You would think, after having spent almost 30 years off the air, "Star Trek: The Next Generation" would be done hurting us. That's just not how things work, though. A lifetime later, it's still a show that elicits emotions — joy when Data (Brent Spiner) learns how to dance or Q (John de Lancie) celebrates his reinstatement with cigars and a mariachi band. Sadness when Hugh (Jonathan Del Arco) rejoins the Collective, or when the first two seasons of "Star Trek: Picard" exist.

And sometimes, revisiting the old classics can evoke a bad case of combination misery and heebie-jeebies, as recently became a point of discussion over on Reddit's r/StarTrek forum. The question, posed by u/Pretend-Dirt-1760: "What is [the] most disturbing moment" in the "Star Trek" franchise?

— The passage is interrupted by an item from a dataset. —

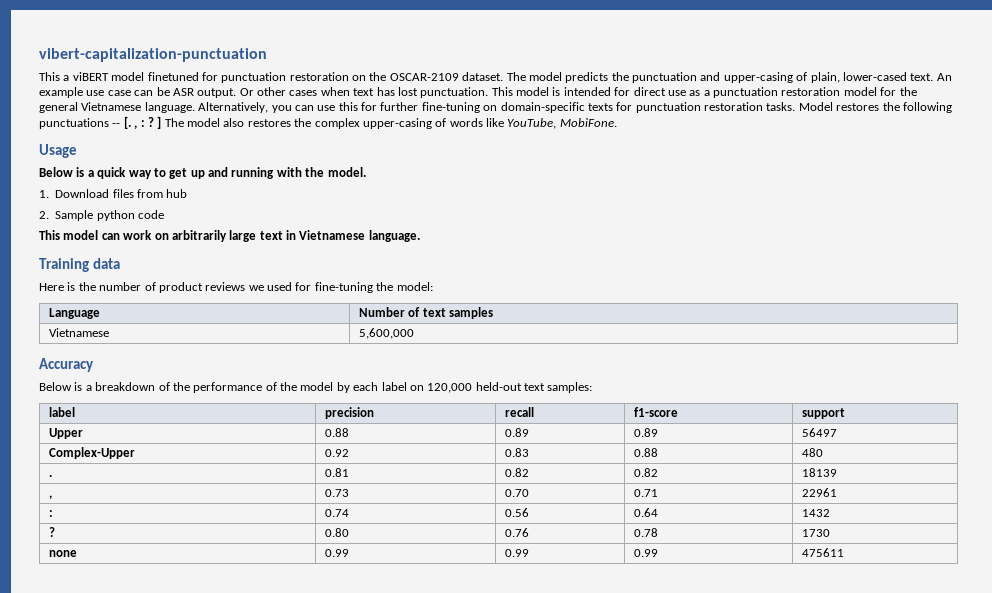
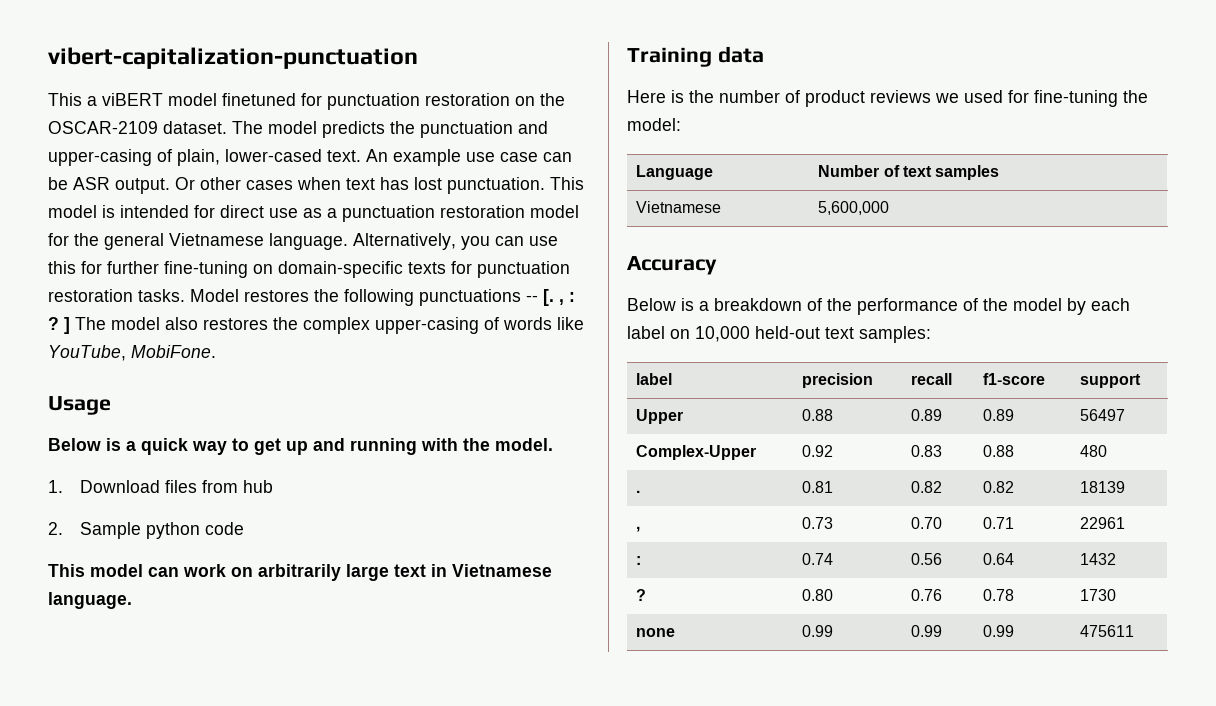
- Below is a breakdown of the performance of the model by each label on 120,000 held-out text samples:
+ Below is a breakdown of the performance of the model by each label on 10,000 held-out text samples:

The answer, according to one Reddit user, appears in Season 4, Episode 25 of "TNG." "Lady half transported through the floor in TNG," they wrote, inspiring hundreds of fellow users to virtually applaud and pump their fists and agree that they, too, were not okay.

One TNG scene left the audience floored

The scene in question, from the episode "In Theory," takes place when the Enterprise-D winds up stuck in a nebula that's frigging lousy with pockets of dark matter. The dark matter causes unpredictable distortions in space. Sometimes it knocks stuff off of a desk or piles furniture up in the corner of a room. Sometimes, like in the case of an unlucky lieutenant (Georgina Shore), it phases a person halfway through the floor, causing them to let out an agonized scream and then die, leaving behind the kind of mess that janitors have historically left for the night shift to take care of. 

Adding to the surreal horror of the situation is the fact that the death is sort of a side note in an episode mostly focused on Data trying to learn how to be Lieutenant D'Sora's (Michele Scarabelli) boyfriend with all the subtlety and thoughtfulness of a C-tier issue of "Betty and Veronica Digest."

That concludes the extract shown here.